Social club ordered to pay worker $27,000 after firing him over claims he made sexual comments and revealed the company’s finances to patrons

A social club venue in Melbourne has been ordered to pay thousands of dollars in compensation to a worker it dismissed over allegations he had told patrons the business had no money and had alleged open discussions of a sexual nature about activities with women in Thailand.

The worker, who had been employed at South Oakleigh Club in Melbourne from July 2012 until January 2017, lodged an unfair dismissal claim with the Fair Work Commission when he was fired after the general manager of the establishment put five allegations to him.

These included that he had told patrons of the venue that the business “had no money”; that he had revealed confidential details of another staff member’s employment to one of the club’s members; that he had spoken disrespectfully to management; and that he had engaged during work time in “open conversations of a sexual nature” in relation to women in Thailand.

The employee denied the allegations, although he did admit to having a conversation with someone who wasn’t an employee of the club about the sale of the venue’s car park. When he was told of the allegations against him, the worker asked for a copy of the company policies he was said to have breached.

He was issued with a letter from the employer containing an “amicable cessation” offer from the business, which the Commission heard was rejected, before making his own a counter-offer to the club, which was also rejected. As a result, the worker was dismissed and proceeded with filing an unfair dismissal claim.

The case heard evidence from seven staff members at the business, who gave accounts of the various claims made against the employee, including that he openly discussed the club’s financial position, was aggressive to staff and discussed topics of a sexual nature at work.

However, Fair Work Commissioner Michelle Bissett said in her decision she found the evidence presented by the employer was “far from compelling”.

“In particular much of the evidence given by witnesses for the respondent was self-serving, inconsistent, non-specific, based on hearsay and in some cases just not believable,” she said.

The commissioner found it was likely that the staff member had discussed the financial position of the club, but that this was in the context of the financial challenges being widely known rather than a tightly-held secret.

She was also satisfied one of the instances raised about the staff member, in which he is alleged to have acted in an aggressive manner towards a chef, did occur.

However, based on the evidence provided, Bissett said there was not enough to decide the other claims took place. On balance, the commissioner decided the instances that did happen could have prompted “further counselling” of the staff member, but not dismissal.

The employer was subsequently ordered to pay $27,417 to the worker, plus superannuation.

SmartCompany contacted management at South Oakleigh Club this morning but was told no comment would be made on the case. SmartCompany was unable to contact the staff member for comment.

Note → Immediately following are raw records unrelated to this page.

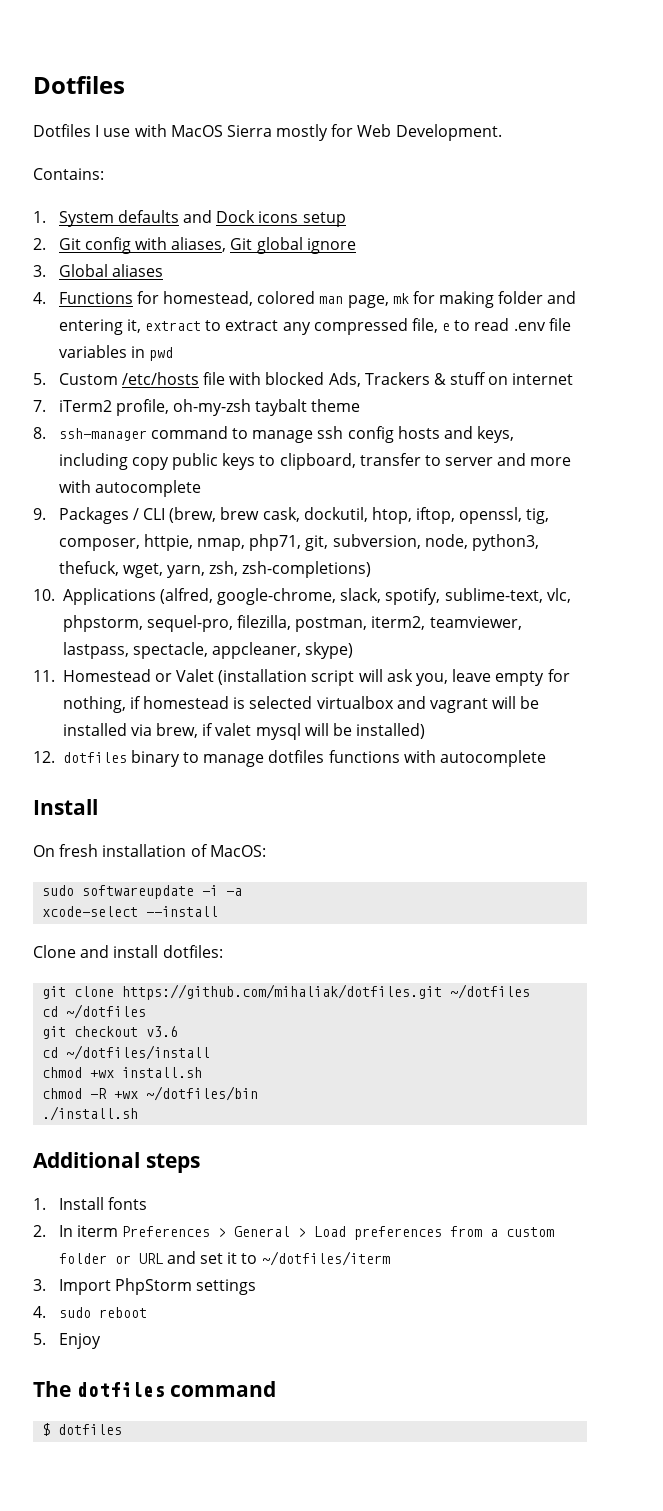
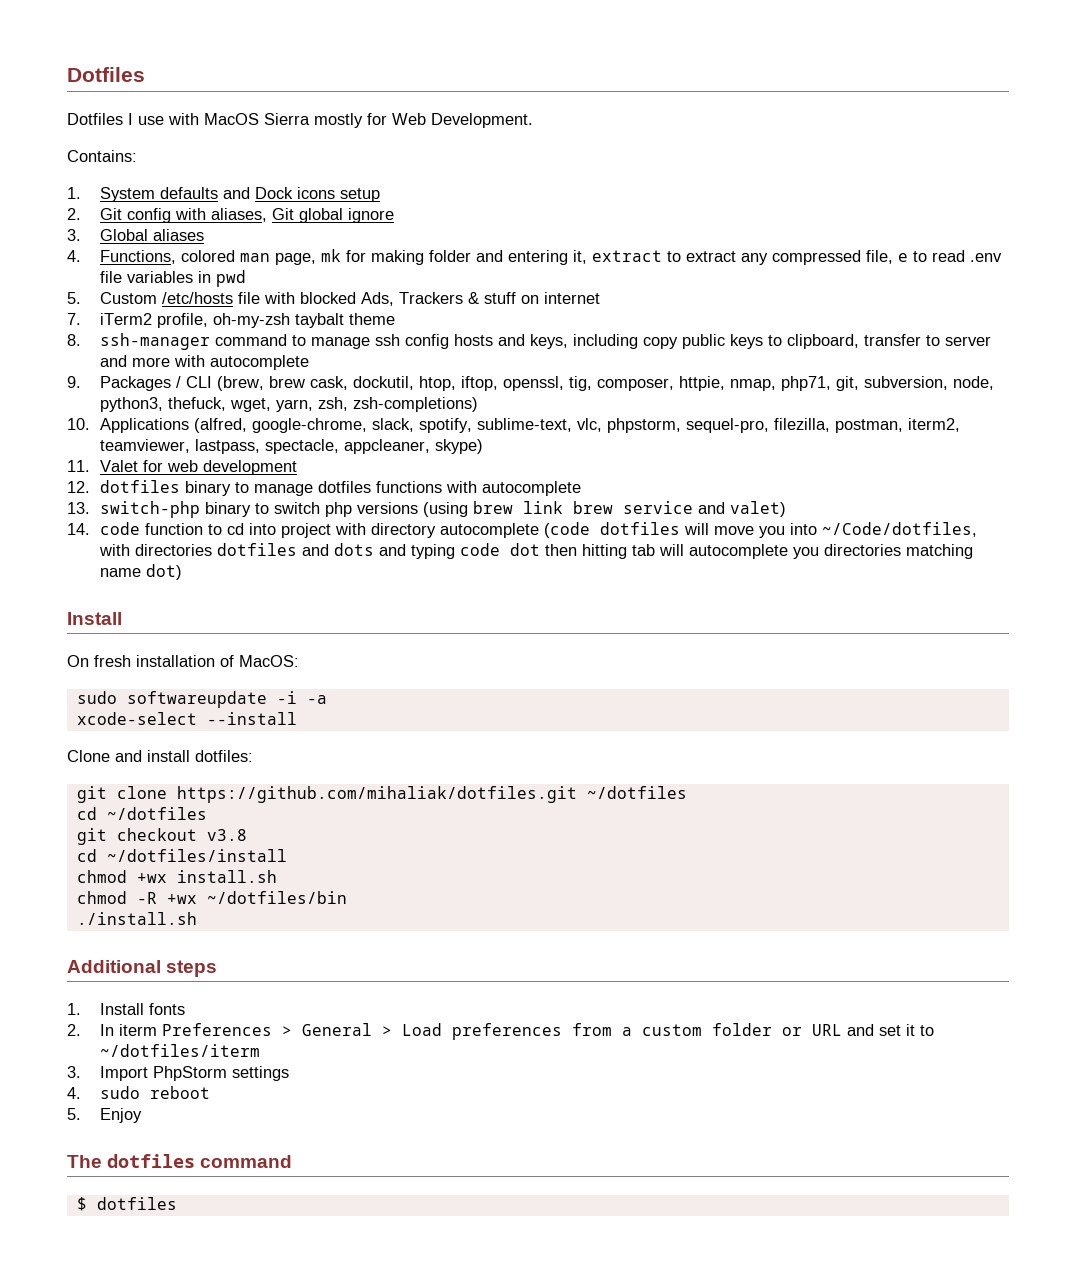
[58,291,253,306] Functions for homestead, -> [99,250,176,264] Functions,
[62,669,570,686] [62,696,540,713] [62,723,426,740] Homestead or Valet (installation script will ask you, leave empty for nothing, if homestead is selected virtualbox and vagrant will be installed via brew, if valet mysql will be installed) -> [99,460,297,475] Valet for web development
(547, 758) none -> [67,501,786,518] [67,522,977,538] [98,543,973,559] [99,564,182,580] // 13. switch-php binary to switch php versions (using brew link brew service and valet) // 14. code function to cd into project with directory autocomplete (code dotfiles will move you into ~/Code/dotfiles, with directories dotfiles and dots and typing code dot then hitting tab will autocomplete you directories matching name dot)
[146,1026,179,1037] v3.6 -> [206,829,247,841] v3.8

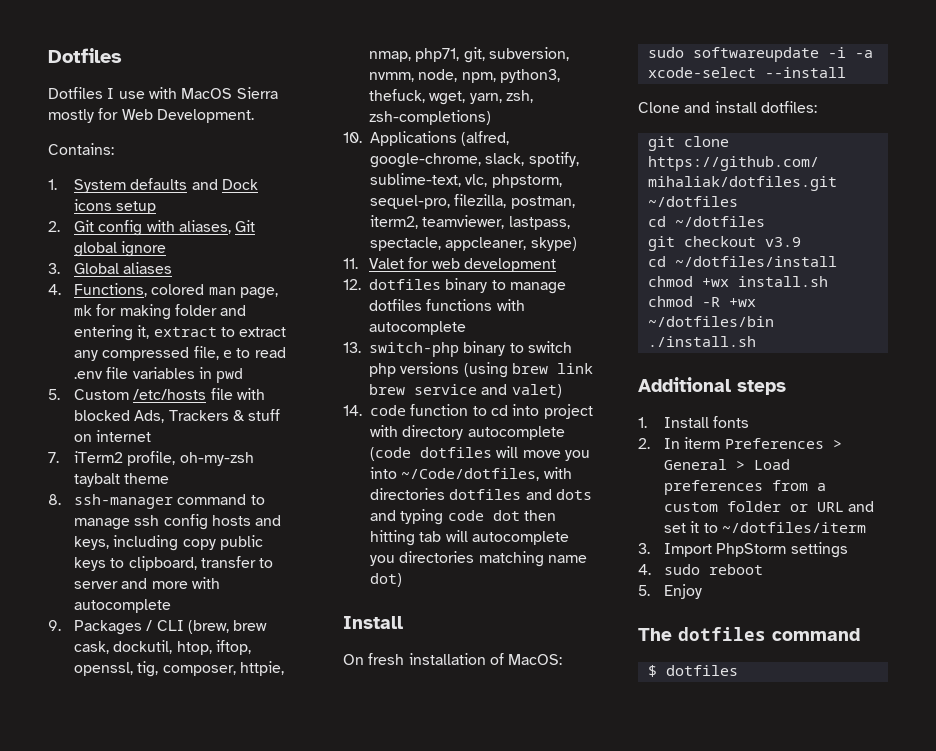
[952,376,994,390] node, -> [369,69,496,83] nvmm, node, npm,
[206,829,247,841] v3.8 -> [764,237,801,247] v3.9

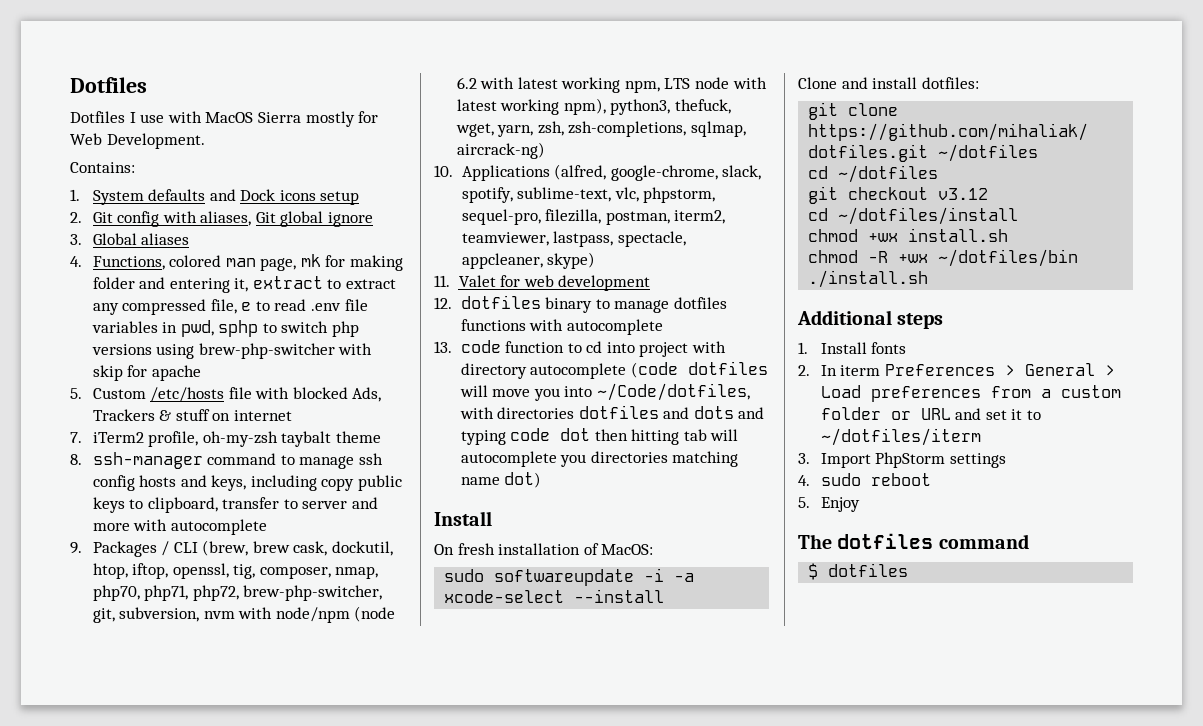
[216,368,244,383] pwd -> [180,320,360,337] [91,343,373,359] [92,365,201,381] pwd, sphp to switch php versions using brew-php-switcher with skip for apache
[239,661,284,676] [369,47,569,63] [369,69,496,83] httpie, nmap, php71, git, subversion, nvmm, node, npm, -> [335,566,379,579] [92,585,383,601] [92,606,396,623] [456,77,767,93] [456,98,606,115] nmap, php70, php71, php72, brew-php-switcher, git, subversion, nvm with node/npm (node 6.2 with latest working npm, LTS node with latest working npm),
[369,110,492,125] zsh-completions) -> [568,121,746,137] [456,142,545,159] zsh-completions, sqlmap, aircrack-ng)
[369,341,572,357] [369,362,593,378] [369,384,562,398] [343,405,362,416] switch-php binary to switch php versions (using brew link brew service and valet) // 14. -> (452, 347) none
[764,237,801,247] v3.9 -> [938,188,989,200] v3.12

Detailed investigations are key

Concerns about a staff member potentially damaging the reputation of a business naturally spark emotions, says Holding Redlich partner Rachel Drew, but SMEs must engage in detailed investigations before acting.

Even where the employer is quite sure the employee has said something or brought the employer into disrepute, the employer will need to establish they have entered into some level of natural justice in their investigation,” she says. 

This means it’s important to act quickly and with a clear process if rumours or allegations are ever brought up about an employee, she says.

It’s a very natural reaction for an employer to want to protect their reputation, but in terms of general principles, it requires the employer to be calm, logical and considered,” she says.  

Athena Koelmeyer, director of specialist law firm Workplace Law, says cases like this one are a reminder to businesses that the Fair Work Commission favours clear, first-person accounts as much as possible, over any evidence that could be considered hearsay.

If a respondent comes to present itself in the manner that this club tried to, it really needs to present some first-hand evidence,” she says. 

In her decision, Commissioner Bissett made referred to information that had to be disregarded because of hearsay, and Koelmeyer says employers need to weigh up whether to introduce second-hand accounts into unfair dismissal cases at all.

“You can see the Commission does give pretty short shrift to that kind of thing,” she says. 

If rumours about the poor performance or behaviour of a staff member start to surface, Koelmeyer suggests starting to record these in as much detail as you can as soon as possible.

“An investigation doesn’t necessarily have to be by a lawyer: There tends to be someone in an organisation who is impartial enough to go and make some enquiries. The Commission doesn’t expect a work of art, but it does expect that detail,” she says.